--- Task ---
Repeat every entry word for word, but leave the images out of your copy.
════
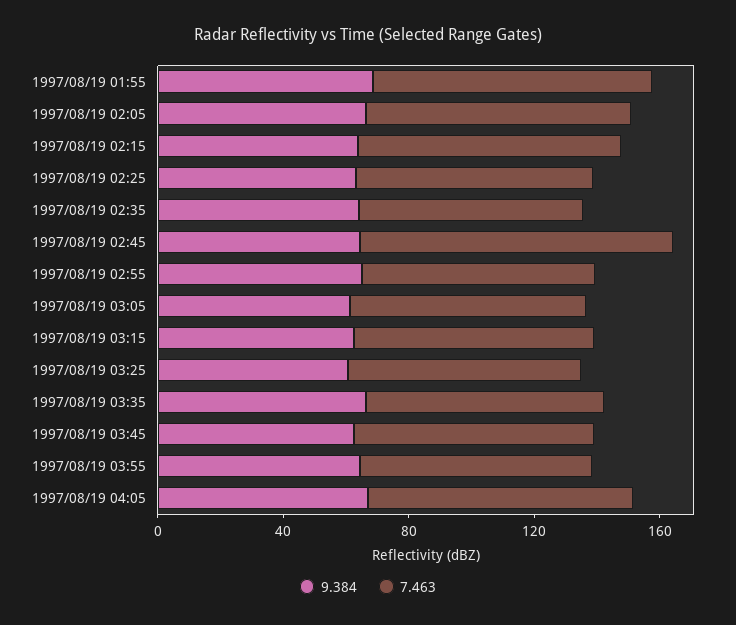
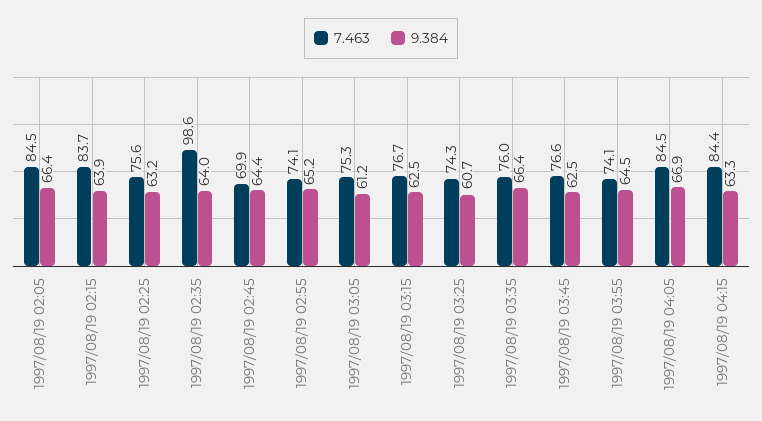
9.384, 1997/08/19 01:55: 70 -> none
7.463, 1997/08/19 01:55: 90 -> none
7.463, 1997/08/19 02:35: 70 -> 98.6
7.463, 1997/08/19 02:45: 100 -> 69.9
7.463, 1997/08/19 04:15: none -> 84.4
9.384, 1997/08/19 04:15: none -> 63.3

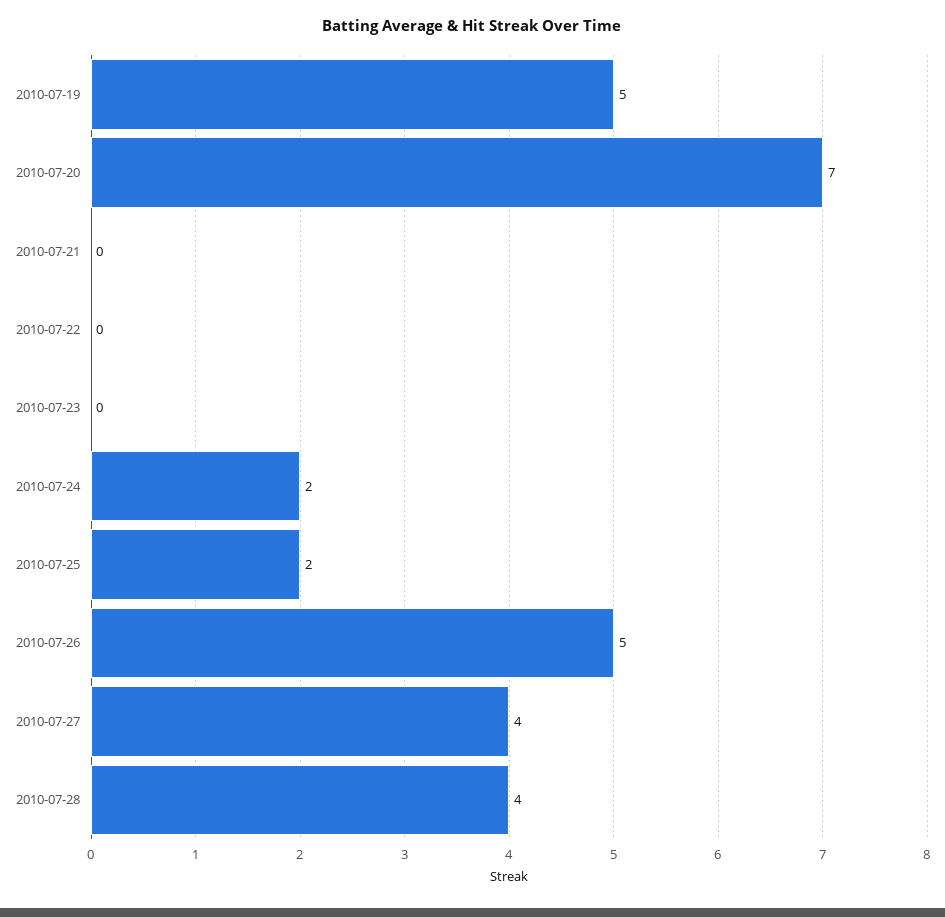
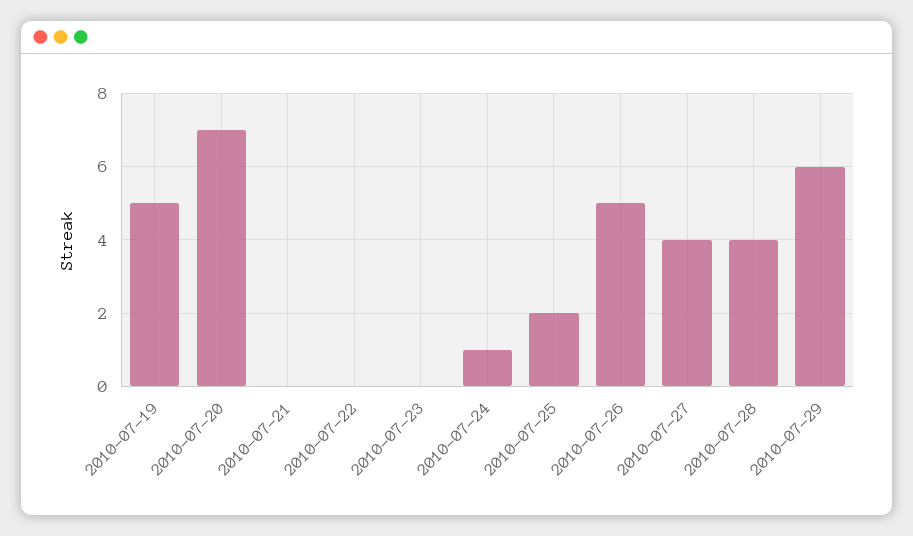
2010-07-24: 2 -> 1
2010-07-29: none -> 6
════
--- Problem solution ---
9.384, 1997/08/19 01:55: 70 -> none
7.463, 1997/08/19 01:55: 90 -> none
7.463, 1997/08/19 02:35: 70 -> 98.6
7.463, 1997/08/19 02:45: 100 -> 69.9
7.463, 1997/08/19 04:15: none -> 84.4
9.384, 1997/08/19 04:15: none -> 63.3

2010-07-24: 2 -> 1
2010-07-29: none -> 6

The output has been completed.